A blog series distilling QUANTITATIVE data concepts AND USE-CASES IN THE EINSTEIN ANALYTICS PLATFORM.
Essential Analytics 101- Database in normalized vs denormalized form and 'lowest grain' in Einstein Analytics (EA).
Table 1 below shows a Contact Object (or Table) in denormalized form. It has some redundant information such as email (ex.John's email needs to be stored 3x and Jane's 2x). Table 2 below shows the same information in a more efficient manner. Now there are 2 tables. The first table called Contact stores ID, contact and email, with the 2nd table storing Roles. The 2 tables are connected to each other by a 'KEY'. In this example, the ID field serves as the key. Normalized data is the main type of data structure used in modern databases today--primarily adopted to avoid redundancies, improve performance and minimize storage requirements.

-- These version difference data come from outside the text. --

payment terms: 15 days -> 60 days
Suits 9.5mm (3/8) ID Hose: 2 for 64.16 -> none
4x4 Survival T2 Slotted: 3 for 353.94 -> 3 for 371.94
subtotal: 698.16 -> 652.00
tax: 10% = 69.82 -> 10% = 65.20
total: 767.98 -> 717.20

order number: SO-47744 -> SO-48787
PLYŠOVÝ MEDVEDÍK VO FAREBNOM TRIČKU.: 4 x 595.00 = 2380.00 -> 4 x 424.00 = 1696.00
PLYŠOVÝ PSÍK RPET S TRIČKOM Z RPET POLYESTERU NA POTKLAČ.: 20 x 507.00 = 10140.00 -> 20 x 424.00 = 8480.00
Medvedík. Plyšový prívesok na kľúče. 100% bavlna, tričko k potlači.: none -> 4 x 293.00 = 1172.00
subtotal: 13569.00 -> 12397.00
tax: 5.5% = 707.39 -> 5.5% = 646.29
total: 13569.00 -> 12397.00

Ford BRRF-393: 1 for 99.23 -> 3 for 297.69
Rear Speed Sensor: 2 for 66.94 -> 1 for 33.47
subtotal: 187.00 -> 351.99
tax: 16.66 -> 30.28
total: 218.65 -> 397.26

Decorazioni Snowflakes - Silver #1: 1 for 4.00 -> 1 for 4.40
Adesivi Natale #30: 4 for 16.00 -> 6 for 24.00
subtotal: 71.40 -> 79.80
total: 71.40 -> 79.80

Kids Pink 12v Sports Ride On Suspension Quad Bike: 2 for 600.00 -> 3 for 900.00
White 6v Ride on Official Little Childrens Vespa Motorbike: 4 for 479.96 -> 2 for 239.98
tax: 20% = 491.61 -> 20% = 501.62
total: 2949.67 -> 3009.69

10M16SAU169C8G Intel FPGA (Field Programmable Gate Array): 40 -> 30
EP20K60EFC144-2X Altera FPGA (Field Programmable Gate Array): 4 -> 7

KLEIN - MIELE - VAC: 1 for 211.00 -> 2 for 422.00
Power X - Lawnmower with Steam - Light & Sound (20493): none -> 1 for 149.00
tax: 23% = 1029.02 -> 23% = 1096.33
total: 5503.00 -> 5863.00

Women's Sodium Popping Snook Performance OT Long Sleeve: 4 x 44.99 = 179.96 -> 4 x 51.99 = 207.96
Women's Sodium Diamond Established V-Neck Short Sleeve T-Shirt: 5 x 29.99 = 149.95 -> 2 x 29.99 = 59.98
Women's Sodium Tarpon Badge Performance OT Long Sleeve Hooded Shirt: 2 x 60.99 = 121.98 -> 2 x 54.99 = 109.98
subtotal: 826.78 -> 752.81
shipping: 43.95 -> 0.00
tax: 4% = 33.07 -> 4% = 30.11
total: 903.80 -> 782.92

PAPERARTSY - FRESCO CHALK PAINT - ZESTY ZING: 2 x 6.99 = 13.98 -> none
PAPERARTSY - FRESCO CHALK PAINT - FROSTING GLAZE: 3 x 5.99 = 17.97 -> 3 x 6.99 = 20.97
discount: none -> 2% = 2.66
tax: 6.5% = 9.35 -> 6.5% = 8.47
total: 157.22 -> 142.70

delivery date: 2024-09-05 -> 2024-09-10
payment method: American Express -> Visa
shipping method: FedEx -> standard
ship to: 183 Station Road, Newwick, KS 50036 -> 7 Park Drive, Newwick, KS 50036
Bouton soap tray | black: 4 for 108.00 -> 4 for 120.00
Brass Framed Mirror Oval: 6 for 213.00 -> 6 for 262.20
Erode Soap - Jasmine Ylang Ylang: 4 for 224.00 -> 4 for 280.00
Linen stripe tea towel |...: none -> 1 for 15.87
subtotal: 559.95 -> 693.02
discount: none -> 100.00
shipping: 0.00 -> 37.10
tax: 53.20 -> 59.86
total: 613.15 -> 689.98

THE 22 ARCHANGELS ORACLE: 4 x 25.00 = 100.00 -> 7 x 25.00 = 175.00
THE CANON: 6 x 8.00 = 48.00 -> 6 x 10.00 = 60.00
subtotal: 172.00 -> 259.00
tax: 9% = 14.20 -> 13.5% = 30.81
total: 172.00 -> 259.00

However, there are some use-cases in Einstein Analytics that calls for denormalizing these database structures--primarily to speed up the queries and analytics that needs to be done to the data. As an example, an EA user might need information on role. In that case, user needs to 'munge' the contact object to the role object with the final table looking like table 1. In such a scenario, the augment node is used in an EA dataflow. The augment node has a left and right component with the left component containing the 'lowest grain' of the finished dataset. What is 'lowest grain'-- it is the most granular of the 2 tables. In above requirement, we need to see roles of people so the lowest grain needs to be the Roles table. More discussions later on the augment transformation and data flows.